The authors [9] developed a clustering method for segmenting consumers into groups and obtained their typical load patterns using diurnal load profiles. Initially, they applied discrete wavelet transform (DWT) for extracting characteristic load features from the daily power load data. Then, the extracted features were reconstructed by applying a combination of statistical approach along with correlation coefficient and principal component analysis (PCA) for dimensionality reduction. Finally, they evaluated three clustering methods for selecting the suitable method to be applied for segmenting daily power load profiles. Through extensive experimentation on the power load dataset (Manhattan), they concluded that DWT along with the selected clustering method resulted in enhanced clustering performance.
From all these recent studies and investigation, it is evident that a lot of focus has been given to developing effective strategies and models for customers power load forecasting, in order to provide benefits to all the involved stake holders. Furthermore, all these previous investigations can be grouped into three categories i.e. centralized with forecasting model at server, fully distributed with forecasting model at the edge (one model per node) and cluster-based approach. It must be observed that very little work has been done on the cluster based approach, where mostly models are developed for segmenting the power load profiles rather than the electricity customers. Nonetheless, to the best of my knowledge, there is no attempt where the energy customers are grouped based on their consumption behavior (outliers) and then deep learning models are developed and trained on the combined historical data of the group-members. I believe that this approach will further enhance the forecasting accuracy of each group member (energy customer). Furthermore, compared to [1, 22] as well as other similar forecasting approaches, fewer deep learning models are required for the whole residential community. These fewer model (one model per cluster) will be more expert at forecasting power load of individual customer of their cluster, as they are trained on the historical data of all these customers in the group.
The current analysis is such an attempt and will assist the researchers to apply a more wider strategy and make few groups of customers in a residential society based on their consumption behavior (using outlier analysis) in addition to absolute consumption value. This is a more practical and feasible approach for ensuring the interest of utility company and stability of the smart grid and at the same time provide benefits of cost reduction and comfort to the end energy user. The insights of such studies can improve our understanding, which in turn will assist in providing awareness to the residential energy users. The overall impact will be a stable, intelligent and reliable power system, which is essential for today’s society.
Materials and method
The database used and the proposed methods are elaborated in this section.
Dataset used and Feature Vector Formation
For exploring the impact of proposed strategy of clustering on the stability and reliability of power system of a smart community, we have used the real world historical power consumption data, which has been collected in an Australian Government project termed as Smart Grid Smart City (SGSC) [13]. For electricity usage analysis of end energy user in smart community, the data collected in this project (SGSC) is a good and reliable source as it has historical energy consumption data for 10,000 energy users in a smart community in Australia.
Pre-Training
For our proposed analysis, from whole database of 10,000 energy users of SGSC project, we have separated the users who own hot water system. We applied this selection criterion for separating a reasonable number of similar status energy users and extracting their consumption data, which can be efficiently used for training and testing of the developed deep learning model. Based on the selected criterion for separating our intended energy users and their historical consumption data from the whole set of 10,000 customers, we obtained the data of 69 individual energy users who own hot water system. The process of separating the pool of 69 energy users is shown graphically in Fig. 3.
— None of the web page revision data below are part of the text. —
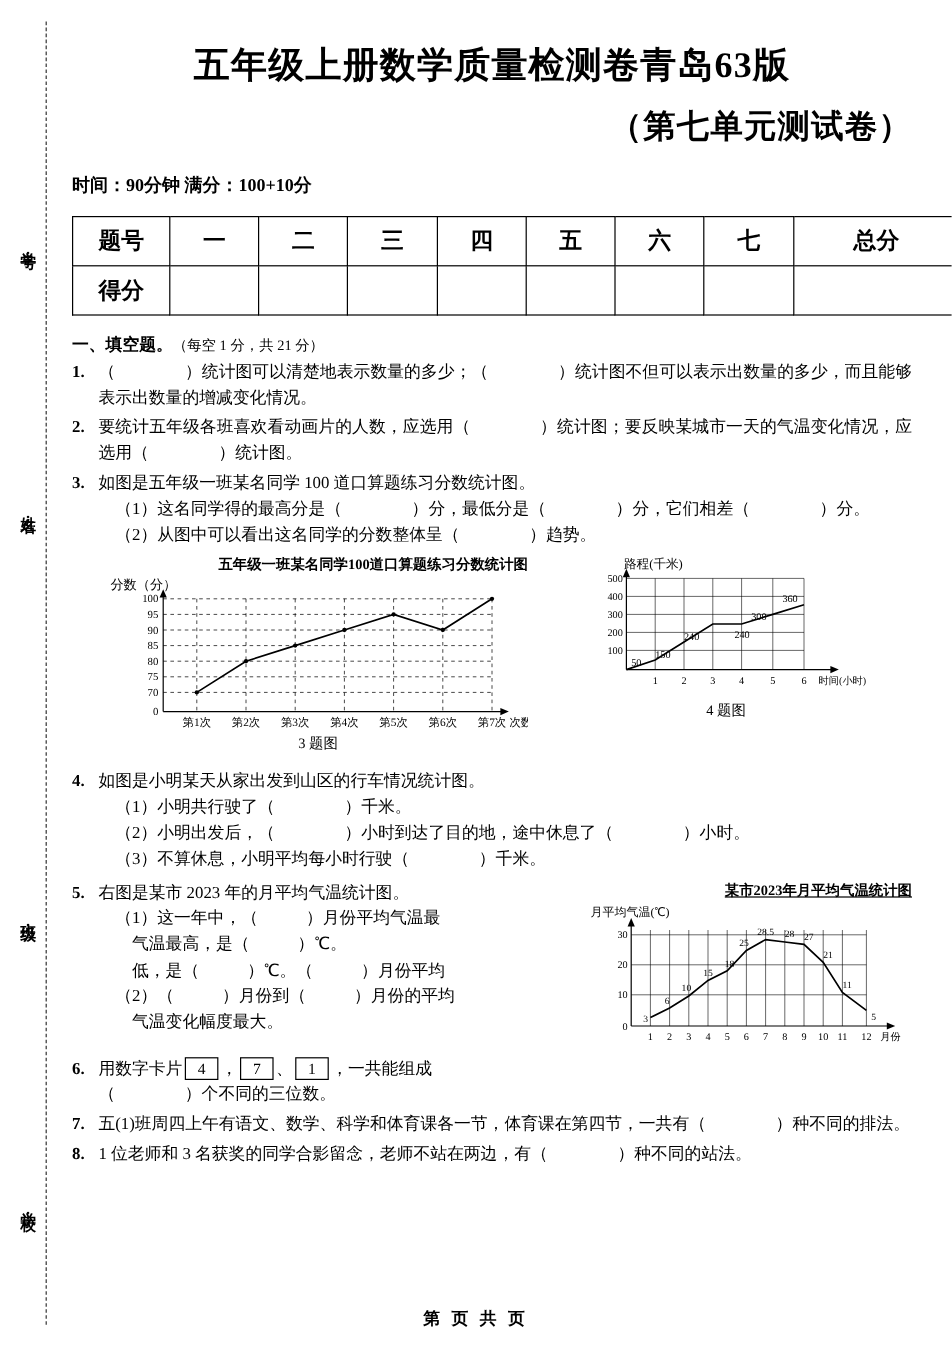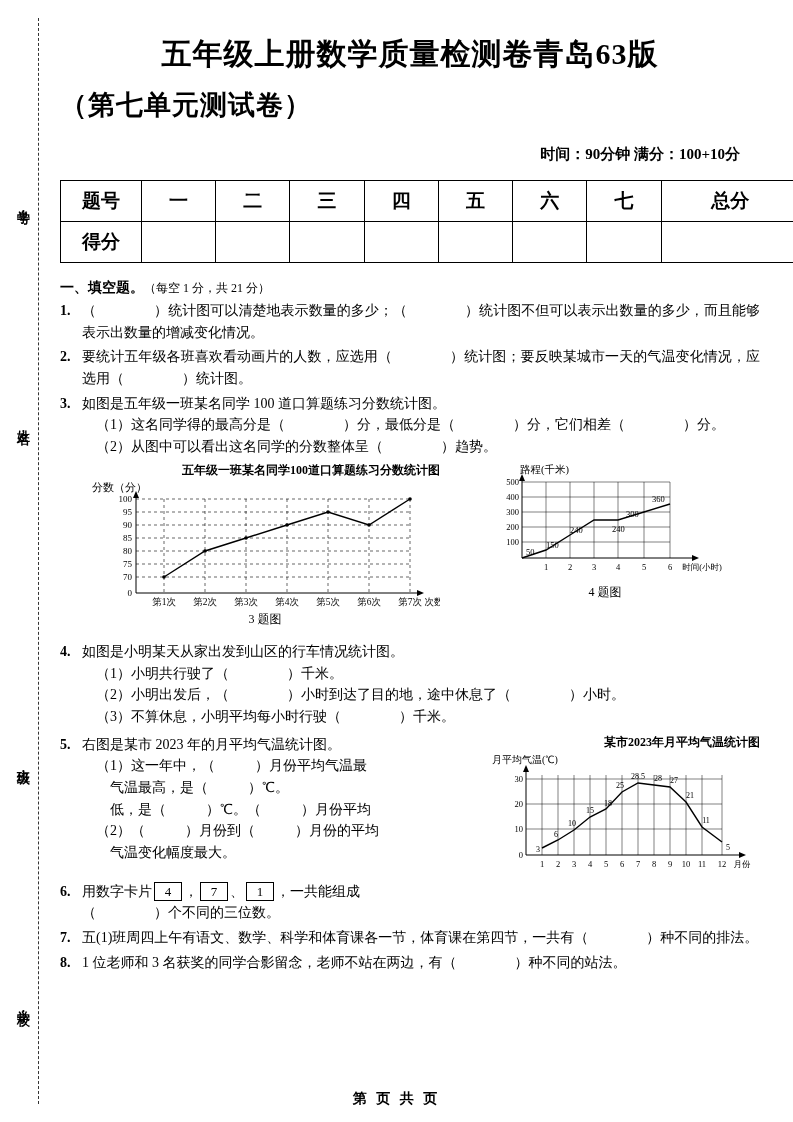"（第七单元测试卷）" h2.subtitle { text-align: left -> right }
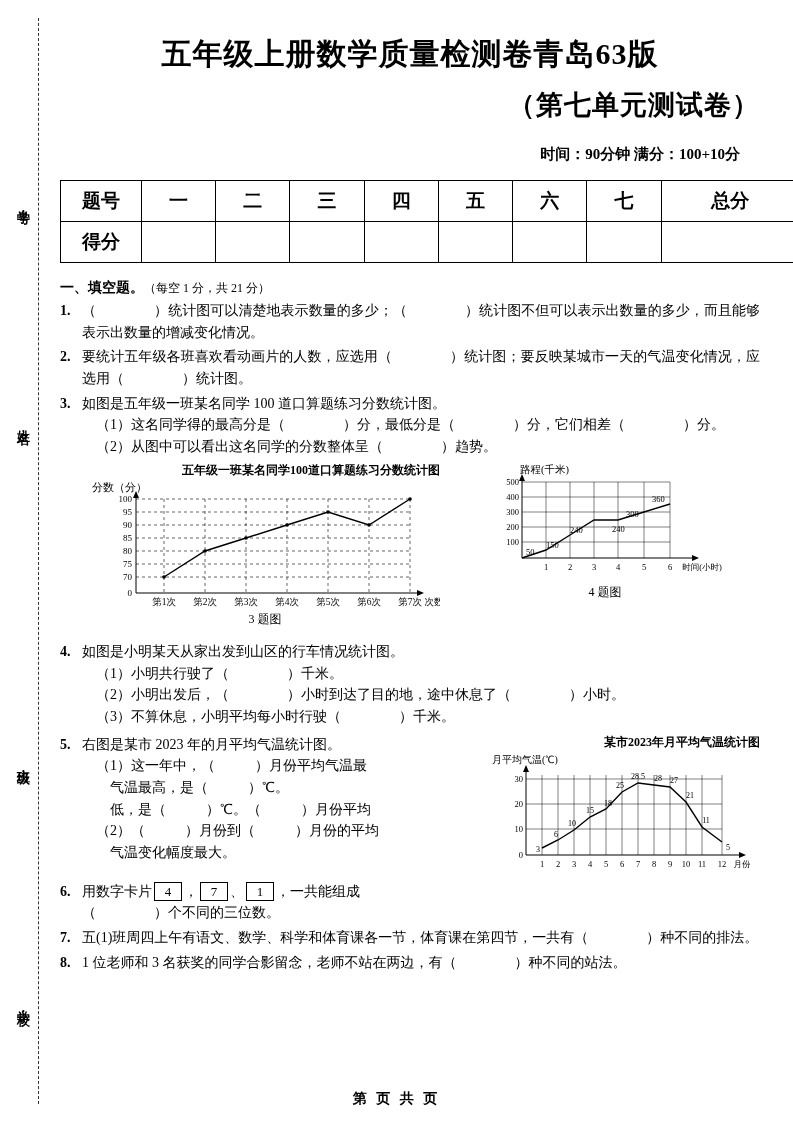"时间：90分钟 满分：100+10分" .timeline { text-align: right -> left }
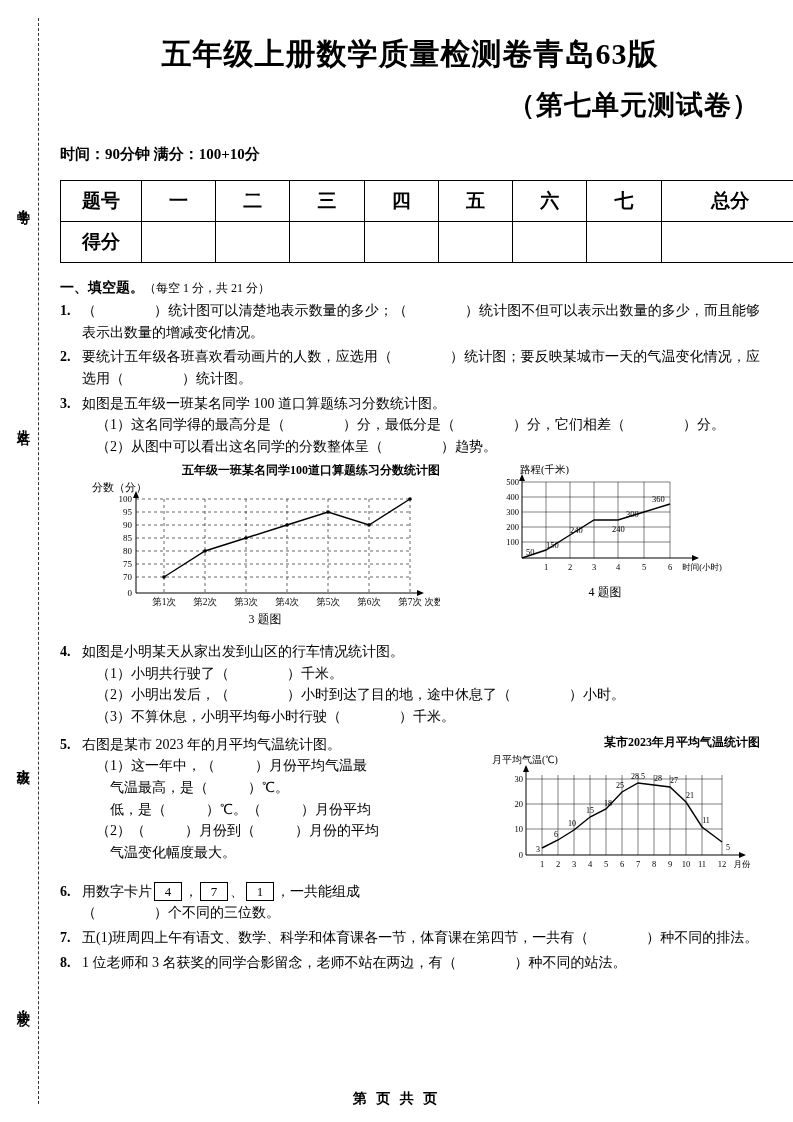"某市2023年月平均气温统计图" .inline-fig { text-decoration: none -> underline }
The separation process of sixty-nine energy users who own hot water system.
Generally, the variations in electricity usage in a smart community at aggregate level are low and hence easier to forecast. But at individual energy user level, the power consumption varies a lot and lacks the obvious consumption patterns due to which it is difficult to forecast. There are many reasons/variables which impacts the power consumption behavior of the individual energy user that include variations in the weather condition, variation in time, week, months, season, user-lifestyle and affordability. These different attributes have different impact on consumption behavior of energy user. We have combined the available features in the historical data for making the feature vector, which is shown in Fig. 4. The feature vector formed in Fig. 4 will be applied in the proposed method for clustering energy user into various groups based on their energy consumption value (intensity) and behavior (using outlier information).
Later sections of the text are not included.